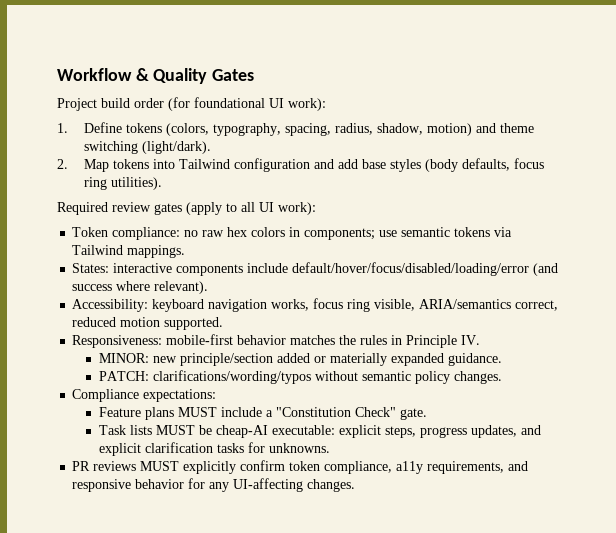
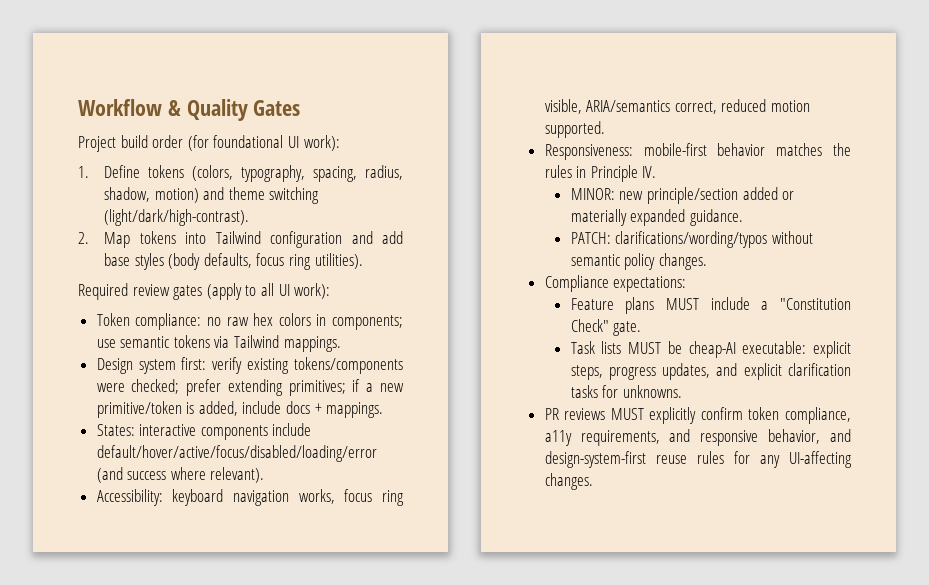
- 1. Define tokens (colors, typography, spacing, radius, shadow, motion) and theme switching (light/dark).
+ 1. Define tokens (colors, typography, spacing, radius, shadow, motion) and theme switching (light/dark/high-contrast).
+ Design system first: verify existing tokens/components were checked; prefer extending primitives; if a new primitive/token is added, include docs + mappings.
- States: interactive components include default/hover/focus/disabled/loading/error (and success where relevant).
+ States: interactive components include default/hover/active/focus/disabled/loading/error (and success where relevant).
- PR reviews MUST explicitly confirm token compliance, a11y requirements, and responsive behavior for any UI-affecting changes.
+ PR reviews MUST explicitly confirm token compliance, a11y requirements, and responsive behavior, and design-system-first reuse rules for any UI-affecting changes.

**Problem requirements**. Please reproduce, word for word, every line from the line with "- PR reviews" to the final line above, including both ends.

**Answer to this exercise**.
- PR reviews MUST explicitly confirm token compliance, a11y requirements, and responsive behavior for any UI-affecting changes.
+ PR reviews MUST explicitly confirm token compliance, a11y requirements, and responsive behavior, and design-system-first reuse rules for any UI-affecting changes.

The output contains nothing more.